Hardware: No local GPU required. All model loading, inference, and training run on the Tinker remote GPU service.

Software: Python 3.11+, internet access, a Tinker service URL.

Access: You need access to a running Tinker service. Set the URL in your config or ask your team for the endpoint.

Install

pip install -e .

This installs retrain and its dependencies (PyTorch, Transformers, PEFT, wandb, verifiers).

pip install -e ".[tinker]"

This installs retrain plus the Tinker SDK. No local PyTorch/CUDA required for training -- the Tinker service handles GPU work.

Minimal config

Create a retrain.toml in your working directory:

[model]
model = "Qwen/Qwen3-4B-Instruct-2507"

[algorithm]
advantage_mode = "maxrl"
transform_mode = "gtpo_sepa"

[training]
max_steps = 100
batch_size = 4
group_size = 8
[backend]
backend = "tinker"

[model]
model = "Qwen/Qwen3-4B-Instruct-2507"
base_url = "https://your-tinker-endpoint"

[algorithm]
advantage_mode = "maxrl"
transform_mode = "gtpo_sepa"

[training]
max_steps = 100
batch_size = 4
group_size = 8

Note

The [inference] section (engine, url, attention_kernel, etc.) is ignored when using Tinker. The Tinker service handles all inference internally.

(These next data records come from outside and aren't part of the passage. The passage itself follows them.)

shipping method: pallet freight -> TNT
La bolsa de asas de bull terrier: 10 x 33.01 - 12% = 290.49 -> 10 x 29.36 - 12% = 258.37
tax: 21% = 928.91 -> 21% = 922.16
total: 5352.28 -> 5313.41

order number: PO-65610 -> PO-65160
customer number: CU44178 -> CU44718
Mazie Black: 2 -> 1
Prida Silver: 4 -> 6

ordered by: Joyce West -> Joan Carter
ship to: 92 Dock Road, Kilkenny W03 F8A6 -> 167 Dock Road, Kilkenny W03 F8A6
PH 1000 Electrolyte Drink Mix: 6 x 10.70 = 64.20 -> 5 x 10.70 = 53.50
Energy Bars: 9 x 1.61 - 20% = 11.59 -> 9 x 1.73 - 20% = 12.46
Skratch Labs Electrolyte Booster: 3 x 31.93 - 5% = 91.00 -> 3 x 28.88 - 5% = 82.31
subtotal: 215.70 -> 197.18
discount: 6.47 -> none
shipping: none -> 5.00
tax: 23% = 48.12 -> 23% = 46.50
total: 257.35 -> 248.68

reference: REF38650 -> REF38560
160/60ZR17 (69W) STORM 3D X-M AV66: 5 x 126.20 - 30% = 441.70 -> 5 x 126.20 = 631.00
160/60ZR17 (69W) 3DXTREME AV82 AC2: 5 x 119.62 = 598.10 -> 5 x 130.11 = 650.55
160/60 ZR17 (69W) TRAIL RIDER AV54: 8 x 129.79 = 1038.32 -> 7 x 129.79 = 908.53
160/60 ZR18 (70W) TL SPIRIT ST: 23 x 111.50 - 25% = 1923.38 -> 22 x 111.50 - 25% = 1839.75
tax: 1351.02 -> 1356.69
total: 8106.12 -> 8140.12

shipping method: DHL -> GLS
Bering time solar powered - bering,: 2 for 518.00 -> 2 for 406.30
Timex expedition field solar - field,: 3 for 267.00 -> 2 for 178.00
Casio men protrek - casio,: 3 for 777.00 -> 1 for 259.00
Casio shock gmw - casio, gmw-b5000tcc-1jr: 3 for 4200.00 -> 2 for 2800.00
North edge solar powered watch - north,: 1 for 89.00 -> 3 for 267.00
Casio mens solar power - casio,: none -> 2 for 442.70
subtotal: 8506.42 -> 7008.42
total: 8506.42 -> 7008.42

Everything else uses sensible defaults. See Configuration for the full reference.

Run

retrain

Or point to a specific config:

retrain path/to/config.toml

Override any field from the CLI:

retrain --seed 42 --lr 1e-4 --wandb-project my-run

Expected output

Loaded .env
Loading tokenizer for Qwen/Qwen3-4B-Instruct-2507 ...
Loading vocabulary table...
Vocabulary table: 151936 entries
Loading dataset...
Loaded 7500 examples
Pre-encoded 7500 prompts
Loading train model: Qwen/Qwen3-4B-Instruct-2507 on cuda:0...
trainable params: 41,943,040 || all params: 3,951,079,424 || trainable%: 1.0616
LocalTrainHelper ready (engine=pytorch, split_mode=False).
  group: 3/8 correct | answer=120
  group: 0/8 correct | answer=\frac{1}{4}
Step 0 [maxrl+gtpo_sepa] | loss=-0.0012 | reward=0.188 | correct=18.8% | datums=16 | bs=4 | gs=8 | sepa_l=0.0000 | time=45.2s
...
Loaded .env
Loading tokenizer for Qwen/Qwen3-4B-Instruct-2507 ...
Loading vocabulary table...
Vocabulary table: 151936 entries
Loading dataset...
Loaded 7500 examples
Pre-encoded 7500 prompts
Connecting to Tinker...
Creating LoRA training client (model=Qwen/Qwen3-4B-Instruct-2507, rank=32)...
Training client ready.
  group: 3/8 correct | answer=120
  group: 0/8 correct | answer=\frac{1}{4}
Step 0 [maxrl+gtpo_sepa] | loss=-0.0012 | reward=0.188 | correct=18.8% | datums=16 | bs=4 | gs=8 | sepa_l=0.0000 | time=12.3s
...

Each step shows the condition label, loss, mean reward, correct rate, number of datums submitted for training, batch/group sizes, SEPA lambda, and wall time. For asynchronous backends, loss is annotated as (... placeholder) to avoid misreading it as synchronous optimizer loss.

What happened

  1. Loaded model -- Qwen3-4B with LoRA adapter (rank 32, ~42M trainable params)
  2. Downloaded MATH dataset -- 7500 problems from 5 subjects (intermediate algebra, precalculus, number theory, counting & probability, geometry) via the EleutherAI/hendrycks_math mirror. The dataset auto-downloads on first run and is cached locally by HuggingFace.
  3. For each step:
    • Selected a batch of prompts
    • Sampled group_size completions per prompt
    • Scored each completion by extracting \boxed{...} and comparing to the reference answer
    • Computed MaxRL advantages with GTPO+SEPA transforms
    • Trained the LoRA adapter with importance-sampling loss
  4. Saved checkpoints every save_every steps and a final adapter

Typical training times

Times vary by hardware and config. Rough estimates for Qwen3-4B are shown below. These are orientation values for retrain experiments, not hard guarantees.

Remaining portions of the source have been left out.